Segment Start: DATASET ENTRIES

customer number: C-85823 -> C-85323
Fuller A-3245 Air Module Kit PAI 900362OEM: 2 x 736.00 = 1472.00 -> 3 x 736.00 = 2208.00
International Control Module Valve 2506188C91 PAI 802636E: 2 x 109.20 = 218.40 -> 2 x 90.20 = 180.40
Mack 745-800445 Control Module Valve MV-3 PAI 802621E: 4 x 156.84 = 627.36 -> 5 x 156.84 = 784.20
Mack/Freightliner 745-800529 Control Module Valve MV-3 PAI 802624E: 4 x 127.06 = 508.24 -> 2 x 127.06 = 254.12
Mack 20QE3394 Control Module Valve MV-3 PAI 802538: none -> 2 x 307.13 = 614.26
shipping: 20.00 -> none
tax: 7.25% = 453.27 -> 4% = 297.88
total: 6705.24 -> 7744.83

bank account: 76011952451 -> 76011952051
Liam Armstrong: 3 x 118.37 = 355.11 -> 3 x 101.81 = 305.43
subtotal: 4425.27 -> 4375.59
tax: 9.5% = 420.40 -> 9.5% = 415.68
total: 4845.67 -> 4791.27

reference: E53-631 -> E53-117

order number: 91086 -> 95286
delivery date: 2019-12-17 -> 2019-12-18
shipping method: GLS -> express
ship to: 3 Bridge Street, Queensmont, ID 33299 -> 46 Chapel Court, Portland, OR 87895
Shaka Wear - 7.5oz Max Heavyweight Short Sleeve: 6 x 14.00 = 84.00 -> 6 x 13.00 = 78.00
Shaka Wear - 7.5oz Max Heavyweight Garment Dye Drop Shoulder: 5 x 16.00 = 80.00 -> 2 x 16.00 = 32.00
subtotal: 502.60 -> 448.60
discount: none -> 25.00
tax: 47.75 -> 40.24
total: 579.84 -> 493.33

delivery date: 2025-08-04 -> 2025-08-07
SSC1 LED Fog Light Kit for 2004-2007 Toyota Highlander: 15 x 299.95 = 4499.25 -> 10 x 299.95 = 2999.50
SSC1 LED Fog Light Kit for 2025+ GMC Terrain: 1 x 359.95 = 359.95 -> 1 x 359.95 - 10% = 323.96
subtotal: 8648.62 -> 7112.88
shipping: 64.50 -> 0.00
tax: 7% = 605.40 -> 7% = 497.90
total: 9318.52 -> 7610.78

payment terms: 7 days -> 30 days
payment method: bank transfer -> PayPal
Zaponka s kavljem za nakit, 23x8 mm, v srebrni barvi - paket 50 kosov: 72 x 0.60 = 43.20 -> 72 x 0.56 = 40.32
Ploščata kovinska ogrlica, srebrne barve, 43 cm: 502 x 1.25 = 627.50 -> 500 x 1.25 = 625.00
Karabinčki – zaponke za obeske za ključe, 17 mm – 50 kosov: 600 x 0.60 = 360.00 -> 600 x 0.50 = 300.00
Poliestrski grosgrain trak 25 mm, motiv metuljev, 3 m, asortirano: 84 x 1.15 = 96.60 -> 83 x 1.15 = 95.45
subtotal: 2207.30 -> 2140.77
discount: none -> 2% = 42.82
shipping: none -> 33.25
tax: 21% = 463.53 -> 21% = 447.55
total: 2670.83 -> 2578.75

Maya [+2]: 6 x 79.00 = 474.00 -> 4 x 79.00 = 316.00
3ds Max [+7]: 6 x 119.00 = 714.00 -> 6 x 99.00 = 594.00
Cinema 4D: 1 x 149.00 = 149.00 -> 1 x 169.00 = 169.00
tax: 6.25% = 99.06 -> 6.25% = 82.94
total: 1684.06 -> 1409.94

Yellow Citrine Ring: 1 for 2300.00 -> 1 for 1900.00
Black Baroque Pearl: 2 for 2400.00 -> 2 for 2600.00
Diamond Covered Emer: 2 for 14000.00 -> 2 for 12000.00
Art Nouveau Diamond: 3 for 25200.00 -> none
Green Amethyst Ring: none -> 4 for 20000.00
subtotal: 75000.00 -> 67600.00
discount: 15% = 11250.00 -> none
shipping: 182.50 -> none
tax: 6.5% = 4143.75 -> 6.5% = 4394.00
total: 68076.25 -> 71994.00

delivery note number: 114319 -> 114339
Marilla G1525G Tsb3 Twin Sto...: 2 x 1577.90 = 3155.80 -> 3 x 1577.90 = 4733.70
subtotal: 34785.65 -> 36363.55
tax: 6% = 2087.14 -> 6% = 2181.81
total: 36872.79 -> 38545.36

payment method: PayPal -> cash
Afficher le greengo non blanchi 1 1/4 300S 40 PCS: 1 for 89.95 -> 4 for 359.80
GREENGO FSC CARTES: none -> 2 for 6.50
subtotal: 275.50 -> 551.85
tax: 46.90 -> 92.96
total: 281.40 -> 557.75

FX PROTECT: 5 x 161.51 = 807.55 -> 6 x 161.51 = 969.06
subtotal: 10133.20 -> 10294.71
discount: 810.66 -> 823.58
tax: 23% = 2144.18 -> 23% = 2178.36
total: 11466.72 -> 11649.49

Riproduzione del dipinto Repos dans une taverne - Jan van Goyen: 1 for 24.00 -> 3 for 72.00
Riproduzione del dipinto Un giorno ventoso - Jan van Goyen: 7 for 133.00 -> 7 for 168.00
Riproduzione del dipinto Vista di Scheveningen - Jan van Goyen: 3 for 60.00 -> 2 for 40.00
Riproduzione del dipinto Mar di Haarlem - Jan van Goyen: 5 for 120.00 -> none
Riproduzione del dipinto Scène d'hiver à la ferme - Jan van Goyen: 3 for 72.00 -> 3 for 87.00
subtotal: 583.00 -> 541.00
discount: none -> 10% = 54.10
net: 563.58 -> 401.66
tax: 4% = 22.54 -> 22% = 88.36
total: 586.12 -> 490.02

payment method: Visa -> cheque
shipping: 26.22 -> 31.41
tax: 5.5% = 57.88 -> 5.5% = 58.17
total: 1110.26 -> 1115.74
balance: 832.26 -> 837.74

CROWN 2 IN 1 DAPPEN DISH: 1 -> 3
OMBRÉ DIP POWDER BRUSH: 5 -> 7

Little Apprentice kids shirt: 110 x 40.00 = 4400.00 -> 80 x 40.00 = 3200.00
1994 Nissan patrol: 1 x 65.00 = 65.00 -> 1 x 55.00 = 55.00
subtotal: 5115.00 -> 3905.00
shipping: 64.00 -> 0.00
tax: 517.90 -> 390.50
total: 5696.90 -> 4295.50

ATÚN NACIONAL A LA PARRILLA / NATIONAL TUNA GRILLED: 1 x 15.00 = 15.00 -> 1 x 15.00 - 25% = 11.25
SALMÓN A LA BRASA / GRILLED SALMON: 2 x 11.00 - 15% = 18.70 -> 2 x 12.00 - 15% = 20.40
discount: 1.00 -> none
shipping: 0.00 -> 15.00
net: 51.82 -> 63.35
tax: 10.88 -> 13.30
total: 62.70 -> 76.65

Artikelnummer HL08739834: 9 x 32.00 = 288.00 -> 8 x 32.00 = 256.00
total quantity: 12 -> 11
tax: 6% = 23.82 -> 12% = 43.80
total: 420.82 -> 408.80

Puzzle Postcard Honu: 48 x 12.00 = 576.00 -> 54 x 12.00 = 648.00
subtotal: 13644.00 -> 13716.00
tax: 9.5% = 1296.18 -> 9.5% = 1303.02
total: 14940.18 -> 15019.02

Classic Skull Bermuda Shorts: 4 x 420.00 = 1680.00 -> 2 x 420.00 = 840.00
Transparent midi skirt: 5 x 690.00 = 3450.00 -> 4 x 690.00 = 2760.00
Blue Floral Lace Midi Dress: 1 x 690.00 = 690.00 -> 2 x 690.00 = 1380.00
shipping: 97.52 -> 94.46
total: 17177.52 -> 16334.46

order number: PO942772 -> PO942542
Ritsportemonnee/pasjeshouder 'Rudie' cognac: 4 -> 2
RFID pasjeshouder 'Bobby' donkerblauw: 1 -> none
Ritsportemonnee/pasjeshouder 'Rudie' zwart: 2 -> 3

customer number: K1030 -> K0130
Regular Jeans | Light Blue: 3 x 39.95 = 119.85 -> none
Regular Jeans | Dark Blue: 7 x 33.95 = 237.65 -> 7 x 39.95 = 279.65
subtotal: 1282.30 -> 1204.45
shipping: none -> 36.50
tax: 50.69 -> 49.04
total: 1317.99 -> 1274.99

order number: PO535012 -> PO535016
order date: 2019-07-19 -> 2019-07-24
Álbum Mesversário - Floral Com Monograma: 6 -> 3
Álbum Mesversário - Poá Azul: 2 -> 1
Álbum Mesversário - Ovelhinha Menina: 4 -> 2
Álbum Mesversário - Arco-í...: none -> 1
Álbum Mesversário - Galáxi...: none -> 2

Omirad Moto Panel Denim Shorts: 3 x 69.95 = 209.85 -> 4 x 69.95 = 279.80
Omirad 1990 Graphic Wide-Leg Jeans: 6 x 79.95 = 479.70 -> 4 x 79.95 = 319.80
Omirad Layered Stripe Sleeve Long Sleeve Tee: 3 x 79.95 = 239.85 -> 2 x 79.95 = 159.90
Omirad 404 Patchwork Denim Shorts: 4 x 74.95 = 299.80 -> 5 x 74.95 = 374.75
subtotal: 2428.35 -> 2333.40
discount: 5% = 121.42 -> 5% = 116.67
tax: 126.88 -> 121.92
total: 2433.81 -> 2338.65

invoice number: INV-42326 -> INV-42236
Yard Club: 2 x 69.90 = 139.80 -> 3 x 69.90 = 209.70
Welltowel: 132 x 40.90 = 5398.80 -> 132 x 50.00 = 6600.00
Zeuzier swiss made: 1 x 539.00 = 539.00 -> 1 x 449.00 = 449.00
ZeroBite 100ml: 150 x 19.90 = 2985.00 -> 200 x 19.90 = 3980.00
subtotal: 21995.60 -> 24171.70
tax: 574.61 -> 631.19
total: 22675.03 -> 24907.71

Segment End: DATASET ENTRIES

§ **INSTRUCTIONS TO FOLLOW**
Reproduce only this range: the first line of the data above through the line with "Mack 745-800445 Control", both included, exactly as written.

§ **ANSWER SECTION**
customer number: C-85823 -> C-85323
Fuller A-3245 Air Module Kit PAI 900362OEM: 2 x 736.00 = 1472.00 -> 3 x 736.00 = 2208.00
International Control Module Valve 2506188C91 PAI 802636E: 2 x 109.20 = 218.40 -> 2 x 90.20 = 180.40
Mack 745-800445 Control Module Valve MV-3 PAI 802621E: 4 x 156.84 = 627.36 -> 5 x 156.84 = 784.20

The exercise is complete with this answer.